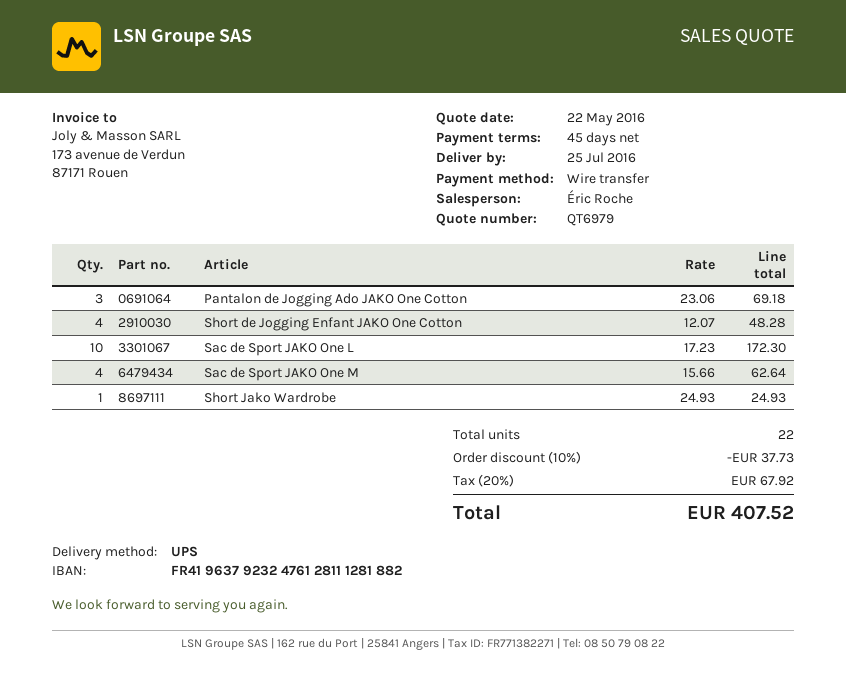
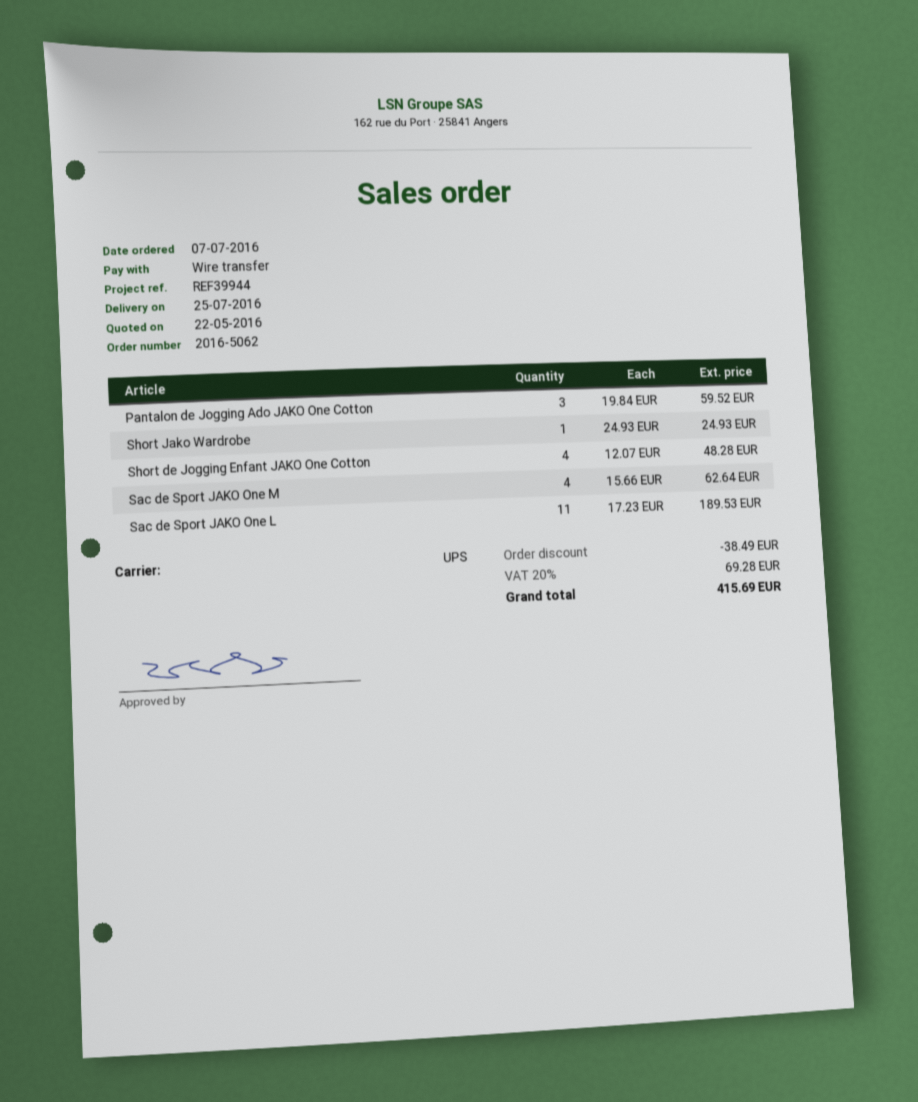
Pantalon de Jogging Ado JAKO One Cotton: 3 x 23.06 = 69.18 -> 3 x 19.84 = 59.52
Sac de Sport JAKO One L: 10 x 17.23 = 172.30 -> 11 x 17.23 = 189.53
discount: 37.73 -> 38.49
tax: 20% = 67.92 -> 20% = 69.28
total: 407.52 -> 415.69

# # #

### Problem to work on
Filter the listing above, keeping only the lines with "JAKO".

### Written response
Pantalon de Jogging Ado JAKO One Cotton: 3 x 23.06 = 69.18 -> 3 x 19.84 = 59.52
Sac de Sport JAKO One L: 10 x 17.23 = 172.30 -> 11 x 17.23 = 189.53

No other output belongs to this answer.